This paper investigates the potential socioeconomic impacts of the climate change projected for 2040 may have on agriculture and on the Brazilian economy, in its different regions. Thus, we used a recursive dynamic interregional CGE model calibrated for 2010. We considered two scenarios of climate change, an Intermediate Scenario (RCP4.5) – less severe – and a Pessimistic Scenario (RCP8.5) – more severe. The main distinction in relation to previous studies performed in Brazil is the estimates of areas that become unviable for agricultural crops, based on projections for the regional pattern of climate change of the 5th and most recent IPCC report. Results suggest that climate change should cause Brazil’s real GDP to shrink in both simulated scenarios, but this should be more intense in the Intermediate Scenario. Results also point out that the losses will be greater for poorer households and for regions whose economy is more dependent on agriculture and, in particular, on soybean; and that the actual consumption and well-being of households in the Midwest and part of the Northeast (in the part where the soybean crop is most representative) will be more affected than in other regions of Brazil.
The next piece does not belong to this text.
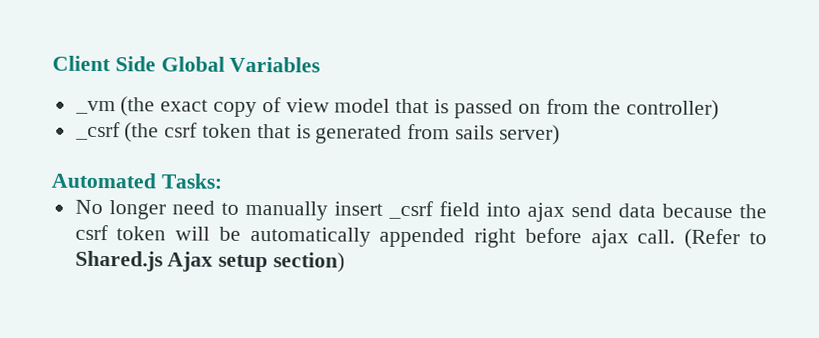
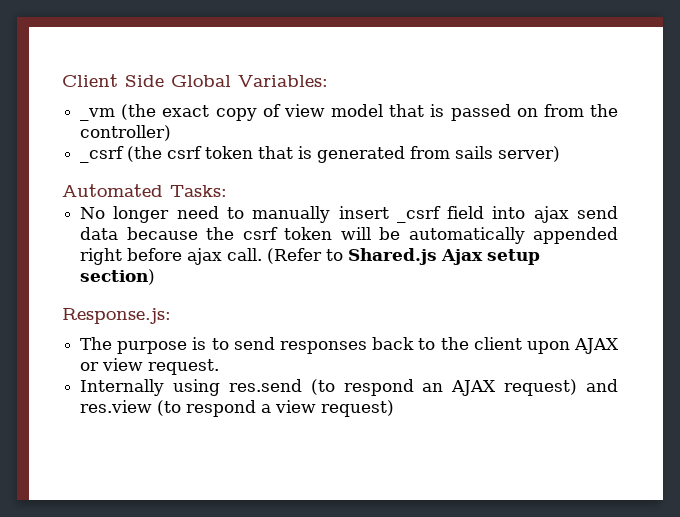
[229,56,321,73] Variables -> [238,75,328,87] Variables:
(346, 262) none -> [62,308,171,324] [80,337,620,354] [80,358,220,375] [80,379,618,396] [80,400,395,417] // Response.js: // The purpose is to send responses back to the client upon AJAX or view request. // Internally using res.send (to respond an AJAX request) and res.view (to respond a view request)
Climate change and agriculture in Brazil

One of the first studies on the relationship between climate change and agriculture for Brazil was performed by Sanghi et al. (1997). The study sought to assess the possible impacts of climate change on the value of land and the profitability of agriculture. Subsequently, Mendelsohn & Dinar (1999) discussed the effects of global warming on agriculture in Brazil (and also in India). Nobre & Assad (2005) analyzed the effects of the increase in temperature at the levels indicated by the IPCC on the ecosystems of the Amazon and on Brazilian agriculture. Deconto (2008) sought to predict the loss of low planting risk area for eight agricultural crops in different regions of Brazil, generating projections of loss of area for the years 2010, 2020, 2050 and 2070 from projections of temperature increase from the 4th IPCC Assessment Report (IPCC, 2007). All of these studies used a partial equilibrium approach.

In another line of studies, Domingues et al. (2008) analyzed the impacts on the Northeast region of a shock in the availability of land suitable for agriculture in each state of the region using a static interregional computable general equilibrium (CGE) model. Domingues et al. (2010) used a dynamic recursive general equilibrium model to analyze the impacts of climate change for Brazil by distinguishing micro-regions and eight agricultural activities. Ferreira Filho & Moraes (2015) analyzed this issue using a static interregional general equilibrium model, calibrated for the year 2005, considering shocks detailed by agricultural product (eight products) and by region (27 regions). The common element in these studies – in addition to the general equilibrium approach – is that they start from the same future estimates of losses of apt areas made by researchers from the Brazilian Agricultural Research Corporation (Embrapa) and partners – more fully communicated in Deconto (2008) – derived from the climatic scenarios of the 4th IPCC Assessment Report (AR4) (Intergovernmental Panel on Change Climate, 2007).

More recently, several studies have emerged in Brazil with an agronomic approach or under a partial equilibrium economic approach, which tried to estimate the direct impact that the climate changes projected for the rest of this century will have on the productivity of the main agricultural crops in the country (for example, Féres et al., 2009Santos et al., 2011Marin et al., 2013Araújo et al. 2014Walter et al., 2014Assunção & Chein, 2016Pires et al., 2016Cruz et al., 2016Verhage et al., 2017Cera et al., 2017Tavares et al., 2018). These studies have, although in a very incipient way, allowed the first investigations of the impacts of climate change on Brazilian agriculture, based on the general equilibrium approach, using as inputs these agricultural productivity projections – instead of losses of apt areas – similarly to what has been done for some time in the international literature.